Par cette épopée écologique, c’est bien une vision politique du monde qui s’articule, radicalité politique et écologique, nous ne sommes pas ici dans le régime de l’écologie des « petits gestes », l’écologie qui porte la responsabilité sur celles et ceux qui subissent la domination de l’organisation sociale marchande. Sont mises en exergue les violences subies par les peuples autochtones d’Amérique-du-sud, l’impact direct sur les écosystèmes qu’engendre le capitalisme – financier ou non – soutenu et encouragé par les États. Tout passe par fil de ces vers ciselés, minutieusement agencés, et qui tranchent toujours avec la représentation la plus commune de la poésie et du poème. Ce n’est pas simplement le discours qui est politique, mais la manière dont il est pris en charge, énoncé.
Contre épopée
Revenons à ce que l’on pourrait considérer comme le sous-titre de Climats : épopée. C’est bien connu, l’épopée, mais il faudrait peut-être rappeler ce que c’est ; « long poème ou récit de style élevé où la légende se mêle à l’histoire pour célébrer un héros ou un grand fait.» Appliquons cette (courte) définition à Climats.
– « Style élevé » : jouant sur plusieurs registres, politiques et scientifiques, la manière de Laurent Grisel ne correspond pas à la façon dont on se figure un « style » dit élevé.
– « Légende » : Il n’y en pas, bien au contraire la recomposition, dans et par l’écriture, des phénomènes météorologiques par exemple, est bien éloignée de la « légende ».
– En troisième lieu il ne s’agit aucunement, ici, de célébrer un « grand fait » puisque c’est de la destruction de tout un écosystème qu’il s’agit, se sont plutôt les {mé/faits} d’une organisation sociale qui sont pointés ici.
– Enfin, pas de « héros » surtout pas ces images surannées de héros.
C’est la lutte émancipatrice, la lutte collective qui est mise en valeur, portée par le poème de Laurent Grisel.

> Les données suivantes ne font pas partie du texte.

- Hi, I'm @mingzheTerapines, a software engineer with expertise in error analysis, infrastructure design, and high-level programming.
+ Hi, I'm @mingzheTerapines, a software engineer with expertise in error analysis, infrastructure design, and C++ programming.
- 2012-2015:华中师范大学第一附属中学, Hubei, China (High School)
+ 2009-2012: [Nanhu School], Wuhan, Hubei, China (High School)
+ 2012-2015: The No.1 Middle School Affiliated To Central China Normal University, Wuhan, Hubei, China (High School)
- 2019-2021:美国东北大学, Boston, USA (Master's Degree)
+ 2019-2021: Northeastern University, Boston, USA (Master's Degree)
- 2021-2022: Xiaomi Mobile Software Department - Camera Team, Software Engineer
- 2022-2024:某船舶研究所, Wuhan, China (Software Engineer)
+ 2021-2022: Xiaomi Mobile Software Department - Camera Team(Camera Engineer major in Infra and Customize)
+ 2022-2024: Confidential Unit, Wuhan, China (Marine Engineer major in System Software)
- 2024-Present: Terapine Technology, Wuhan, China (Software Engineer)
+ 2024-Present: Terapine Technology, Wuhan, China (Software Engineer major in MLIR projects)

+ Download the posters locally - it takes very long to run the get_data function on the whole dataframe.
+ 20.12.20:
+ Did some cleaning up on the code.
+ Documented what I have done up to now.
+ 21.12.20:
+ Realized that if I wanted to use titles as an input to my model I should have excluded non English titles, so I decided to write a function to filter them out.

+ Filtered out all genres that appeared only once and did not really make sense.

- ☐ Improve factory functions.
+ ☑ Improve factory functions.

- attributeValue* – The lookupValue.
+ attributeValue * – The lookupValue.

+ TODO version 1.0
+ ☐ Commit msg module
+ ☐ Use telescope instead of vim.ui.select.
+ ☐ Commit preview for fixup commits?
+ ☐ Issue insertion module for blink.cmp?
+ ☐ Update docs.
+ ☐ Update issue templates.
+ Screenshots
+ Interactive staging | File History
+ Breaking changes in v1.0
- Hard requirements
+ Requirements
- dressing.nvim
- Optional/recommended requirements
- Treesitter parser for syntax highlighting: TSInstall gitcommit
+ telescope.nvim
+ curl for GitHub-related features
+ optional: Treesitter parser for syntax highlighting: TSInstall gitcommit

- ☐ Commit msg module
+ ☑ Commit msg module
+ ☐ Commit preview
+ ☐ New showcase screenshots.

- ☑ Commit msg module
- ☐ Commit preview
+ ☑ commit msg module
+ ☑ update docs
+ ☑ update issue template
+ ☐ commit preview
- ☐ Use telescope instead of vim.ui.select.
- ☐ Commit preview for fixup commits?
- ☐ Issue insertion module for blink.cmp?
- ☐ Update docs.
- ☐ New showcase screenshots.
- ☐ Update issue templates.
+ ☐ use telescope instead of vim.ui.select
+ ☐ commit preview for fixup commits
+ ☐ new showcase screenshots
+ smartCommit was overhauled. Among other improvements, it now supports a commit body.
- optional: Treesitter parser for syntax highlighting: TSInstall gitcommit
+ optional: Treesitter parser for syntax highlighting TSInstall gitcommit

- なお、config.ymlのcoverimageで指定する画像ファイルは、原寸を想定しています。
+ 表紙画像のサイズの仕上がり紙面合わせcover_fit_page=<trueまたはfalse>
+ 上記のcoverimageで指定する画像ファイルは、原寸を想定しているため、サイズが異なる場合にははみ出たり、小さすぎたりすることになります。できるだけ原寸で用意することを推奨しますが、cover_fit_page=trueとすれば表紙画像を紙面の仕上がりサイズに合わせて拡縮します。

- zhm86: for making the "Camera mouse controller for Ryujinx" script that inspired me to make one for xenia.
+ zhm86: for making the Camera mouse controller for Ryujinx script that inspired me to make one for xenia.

Ainsi n’est-ce pas seulement le poème (ou sa représentation la plus partagée) qui est subverti, mais l’un des genres le plus valorisés symboliquement, l’épopée, celui qui nous vient de l’antiquité grecque . L’épopée séculaire et sacralisée, genre canonisé par l’école et les institutions, celui qui appartient, d’une certain manière aux dominants, Laurent Grisel le subvertit, ici, en retourne l’usage ; le met au service des luttes émancipatrices et de l’écologie politique.
Climats, pour l’épopée émancipatrice.